**Required action**:
Without copying any picture, return all lines below exactly.

---+---

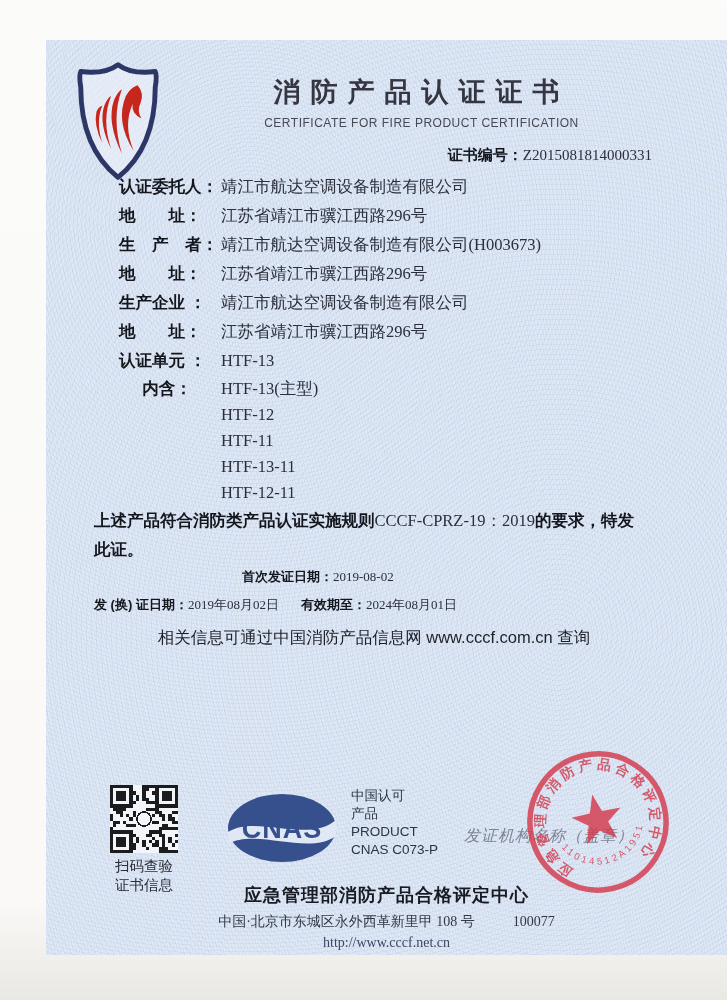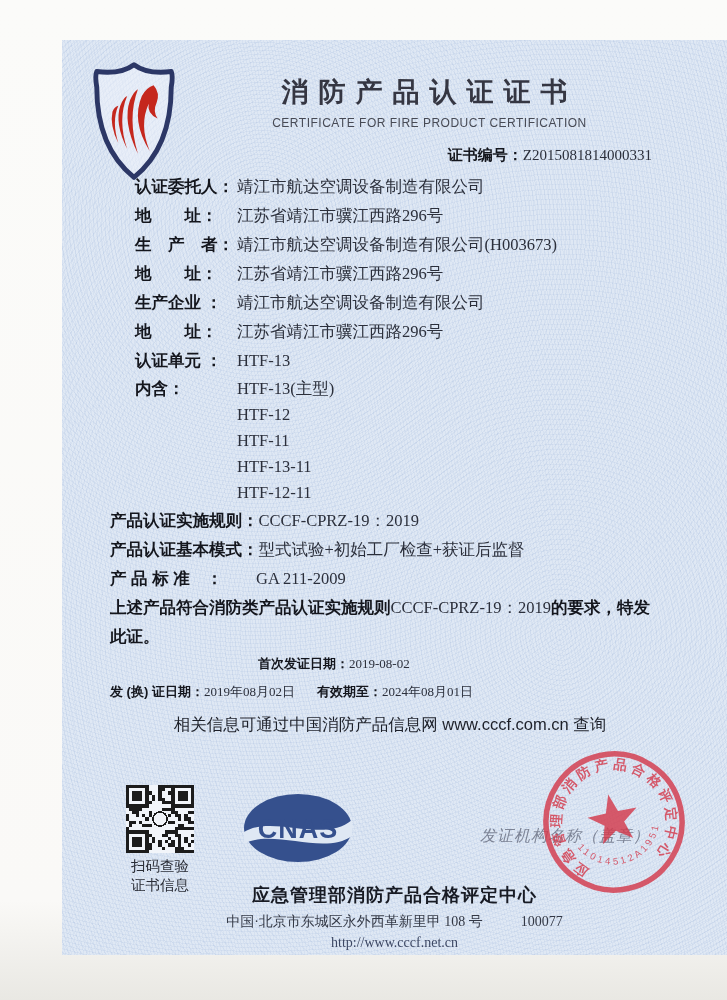--- a/index.html
+++ b/index.html
@@ -9,7 +9,7 @@
     font-family:"Liberation Serif","DejaVu Serif",serif;color:#22252f;
   }
   .cert{
-    position:absolute;left:62px;top:40px;right:0;height:915px;
+    position:absolute;left:46px;top:40px;right:0;height:915px;
     background-color:#dfe8f4;
     background-image:
       repeating-radial-gradient(circle at 30% 20%, rgba(125,155,205,.10) 0 1px, transparent 1px 4px),

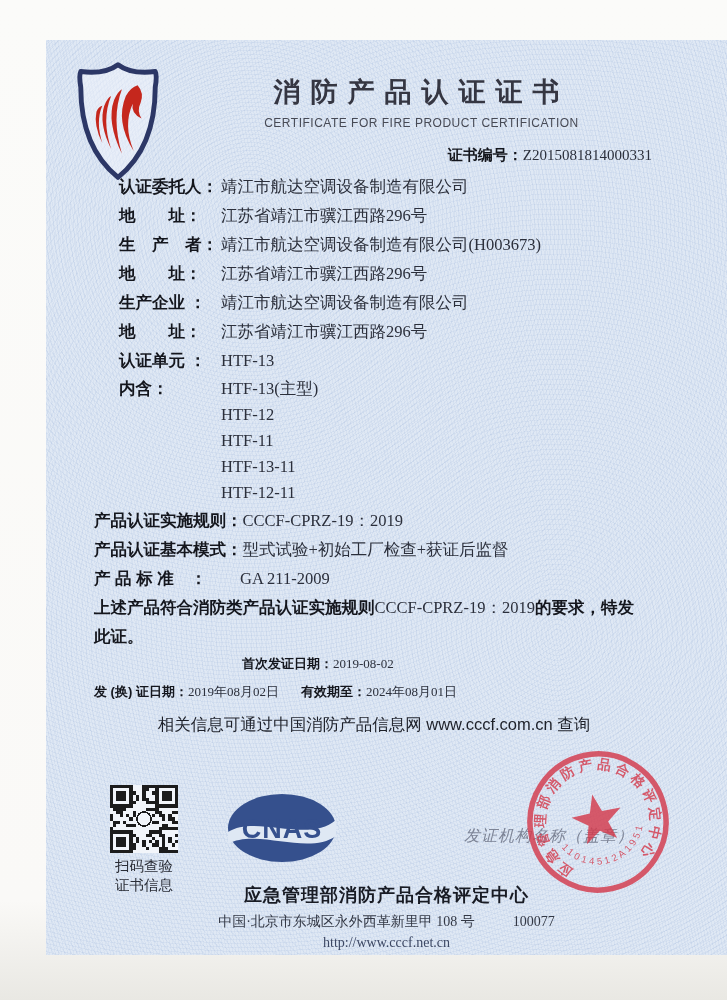--- a/index.html
+++ b/index.html
@@ -40,7 +40,7 @@
   .fields{margin-left:25px;}
   .fields .lbl{display:inline-block;min-width:102px;}
   .contains{margin-left:25px;line-height:26px;font-size:16.5px;}
-  .contains .lbl{display:inline-block;min-width:102px;text-align:left;padding-right:6px;box-sizing:border-box;}
+  .contains .lbl{display:inline-block;min-width:102px;text-align:center;padding-right:6px;box-sizing:border-box;}
   .contains .model{margin-left:102px;line-height:26px;}
   .rules .row .lbl{display:inline-block;min-width:146px;}
   .statement{line-height:28px;font-size:16.5px;}

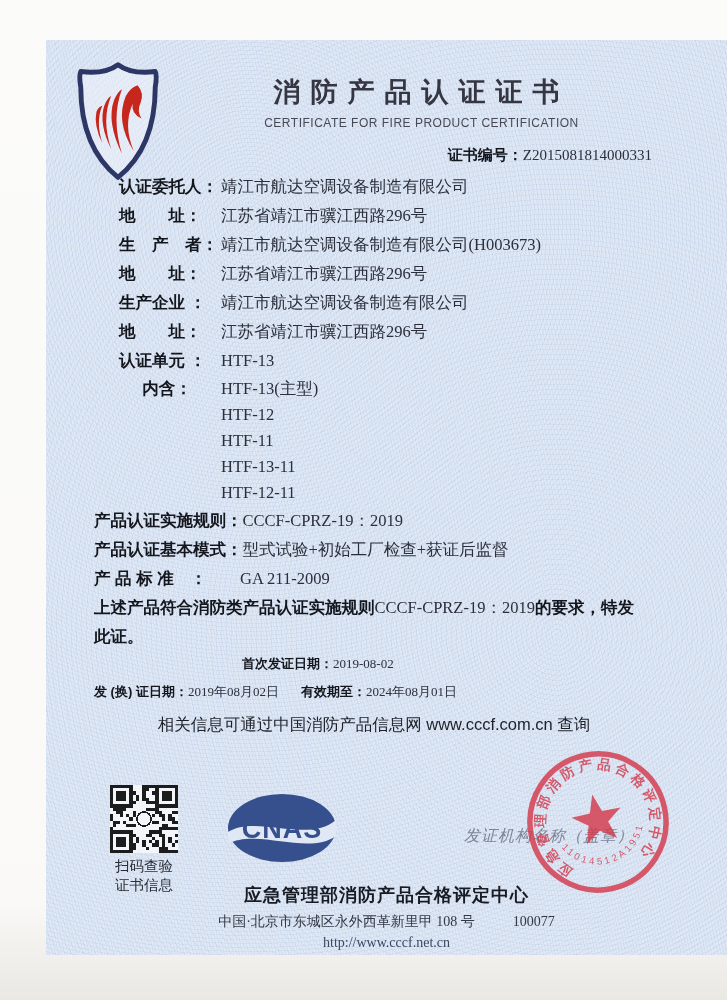--- a/index.html
+++ b/index.html
@@ -120,11 +120,6 @@
       <div class="model val">HTF-12-11</div>
     </div>
 
-    <div class="rules">
-      <div class="row"><span class="lbl">产品认证实施规则：</span><span class="val">CCCF-CPRZ-19：2019</span></div>
-      <div class="row"><span class="lbl">产品认证基本模式：</span><span class="val">型式试验+初始工厂检查+获证后监督</span></div>
-      <div class="row"><span class="lbl">产 品 标 准　：</span><span class="val">GA 211-2009</span></div>
-    </div>
 
     <div class="statement">
       <div><span class="lbl">上述产品符合消防类产品认证实施规则</span><span class="val">CCCF-CPRZ-19：2019</span><span class="lbl">的要求，特发</span></div>

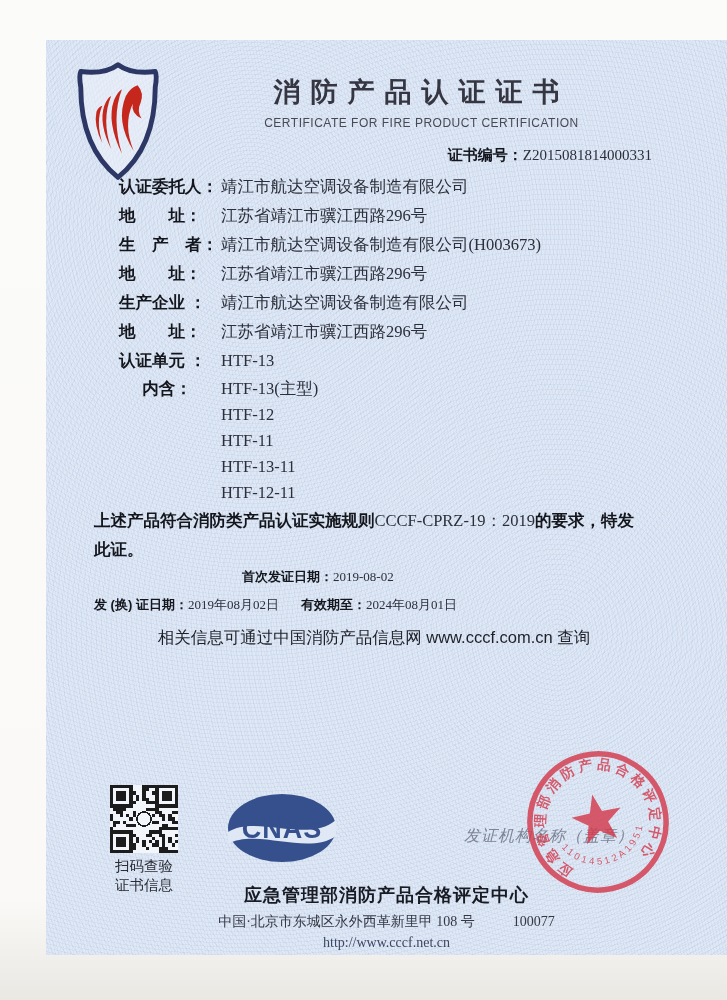--- a/index.html
+++ b/index.html
@@ -265,6 +265,12 @@
     <path d="M2 40 C30 22 82 52 110 28 L110 44 C82 64 30 36 2 52 Z" fill="#dfe8f4"></path>
     <text x="56" y="46" text-anchor="middle" font-family="Liberation Sans, DejaVu Sans, sans-serif" font-size="27" font-weight="bold" fill="#35508d" letter-spacing="1">CNAS</text>
   </svg>
+  <div class="cnas-text">
+    <div>中国认可</div>
+    <div>产品</div>
+    <div>PRODUCT</div>
+    <div>CNAS C073-P</div>
+  </div>
 
   <div class="seal-overlay">发证机构名称（盖章）</div>
 

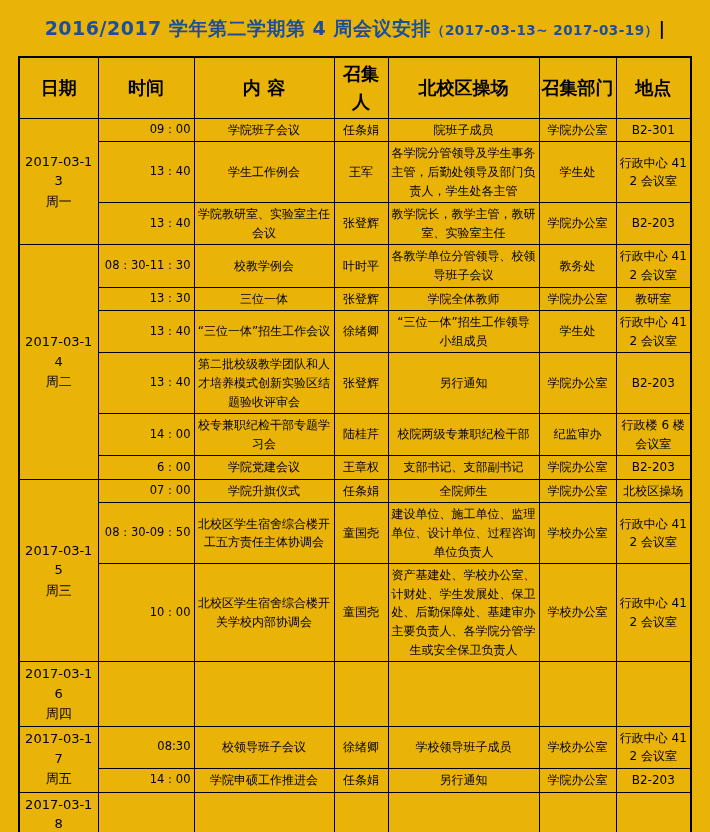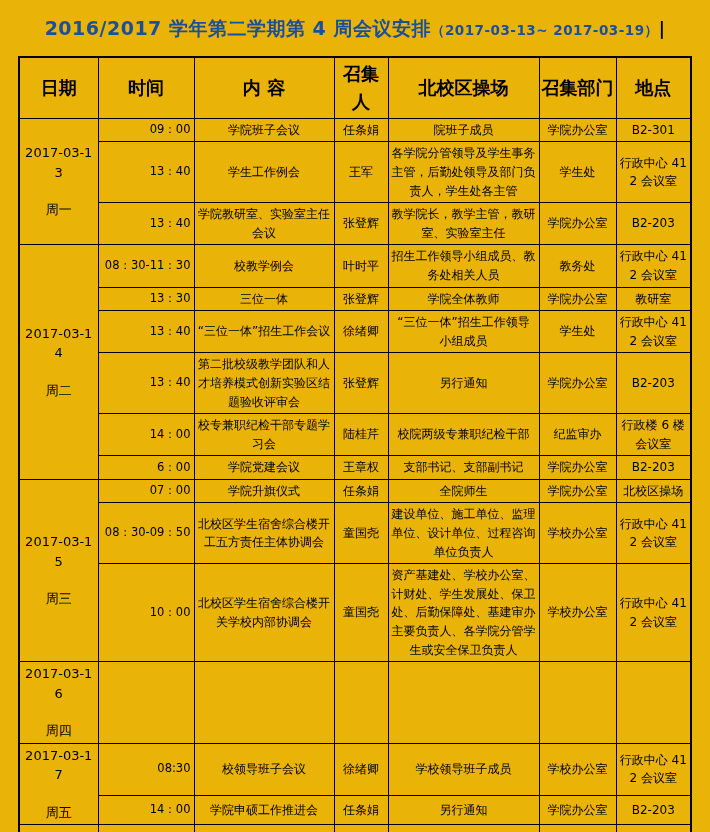--- a/index.html
+++ b/index.html
@@ -25,7 +25,7 @@
   th { font-size:18px; font-weight:bold; height:30px; padding:2px 1px; }
   td.time { white-space:nowrap; font-size:11.5px;text-align:right; }
   td.date-cell { font-size:13px; line-height:1.5; }
-  td.date-cell .weekday { margin-top:18px; }
+  td.date-cell .weekday { margin-top:1px; }
   td.empty-td { height:42px; }
 </style>
 </head>

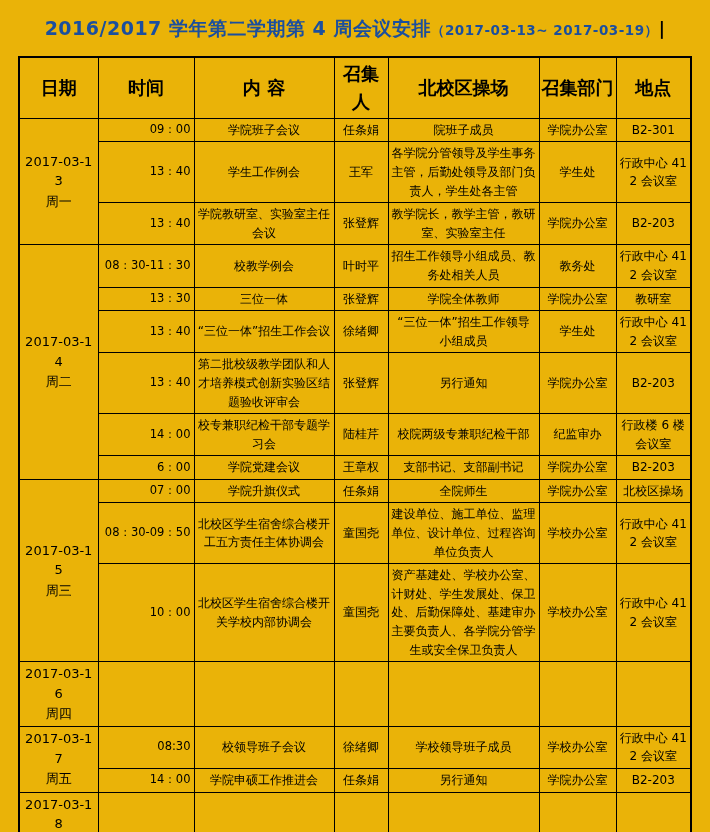--- a/index.html
+++ b/index.html
@@ -95,7 +95,7 @@
           <td class="time">08：30-11：30</td>
           <td>校教学例会</td>
           <td>叶时平</td>
-          <td>招生工作领导小组成员、教务处相关人员</td>
+          <td>各教学单位分管领导、校领导班子会议</td>
           <td>教务处</td>
           <td>行政中心 412 会议室</td>
         </tr>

---+---

**Response**:
--- a/index.html
+++ b/index.html
@@ -9,7 +9,7 @@
     font-family:"Liberation Serif","DejaVu Serif",serif;color:#22252f;
   }
   .cert{
-    position:absolute;left:62px;top:40px;right:0;height:915px;
+    position:absolute;left:46px;top:40px;right:0;height:915px;
     background-color:#dfe8f4;
     background-image:
       repeating-radial-gradient(circle at 30% 20%, rgba(125,155,205,.10) 0 1px, transparent 1px 4px),

--- a/index.html
+++ b/index.html
@@ -40,7 +40,7 @@
   .fields{margin-left:25px;}
   .fields .lbl{display:inline-block;min-width:102px;}
   .contains{margin-left:25px;line-height:26px;font-size:16.5px;}
-  .contains .lbl{display:inline-block;min-width:102px;text-align:left;padding-right:6px;box-sizing:border-box;}
+  .contains .lbl{display:inline-block;min-width:102px;text-align:center;padding-right:6px;box-sizing:border-box;}
   .contains .model{margin-left:102px;line-height:26px;}
   .rules .row .lbl{display:inline-block;min-width:146px;}
   .statement{line-height:28px;font-size:16.5px;}

--- a/index.html
+++ b/index.html
@@ -120,11 +120,6 @@
       <div class="model val">HTF-12-11</div>
     </div>
 
-    <div class="rules">
-      <div class="row"><span class="lbl">产品认证实施规则：</span><span class="val">CCCF-CPRZ-19：2019</span></div>
-      <div class="row"><span class="lbl">产品认证基本模式：</span><span class="val">型式试验+初始工厂检查+获证后监督</span></div>
-      <div class="row"><span class="lbl">产 品 标 准　：</span><span class="val">GA 211-2009</span></div>
-    </div>
 
     <div class="statement">
       <div><span class="lbl">上述产品符合消防类产品认证实施规则</span><span class="val">CCCF-CPRZ-19：2019</span><span class="lbl">的要求，特发</span></div>

--- a/index.html
+++ b/index.html
@@ -265,6 +265,12 @@
     <path d="M2 40 C30 22 82 52 110 28 L110 44 C82 64 30 36 2 52 Z" fill="#dfe8f4"></path>
     <text x="56" y="46" text-anchor="middle" font-family="Liberation Sans, DejaVu Sans, sans-serif" font-size="27" font-weight="bold" fill="#35508d" letter-spacing="1">CNAS</text>
   </svg>
+  <div class="cnas-text">
+    <div>中国认可</div>
+    <div>产品</div>
+    <div>PRODUCT</div>
+    <div>CNAS C073-P</div>
+  </div>
 
   <div class="seal-overlay">发证机构名称（盖章）</div>
 

--- a/index.html
+++ b/index.html
@@ -25,7 +25,7 @@
   th { font-size:18px; font-weight:bold; height:30px; padding:2px 1px; }
   td.time { white-space:nowrap; font-size:11.5px;text-align:right; }
   td.date-cell { font-size:13px; line-height:1.5; }
-  td.date-cell .weekday { margin-top:18px; }
+  td.date-cell .weekday { margin-top:1px; }
   td.empty-td { height:42px; }
 </style>
 </head>

--- a/index.html
+++ b/index.html
@@ -95,7 +95,7 @@
           <td class="time">08：30-11：30</td>
           <td>校教学例会</td>
           <td>叶时平</td>
-          <td>招生工作领导小组成员、教务处相关人员</td>
+          <td>各教学单位分管领导、校领导班子会议</td>
           <td>教务处</td>
           <td>行政中心 412 会议室</td>
         </tr>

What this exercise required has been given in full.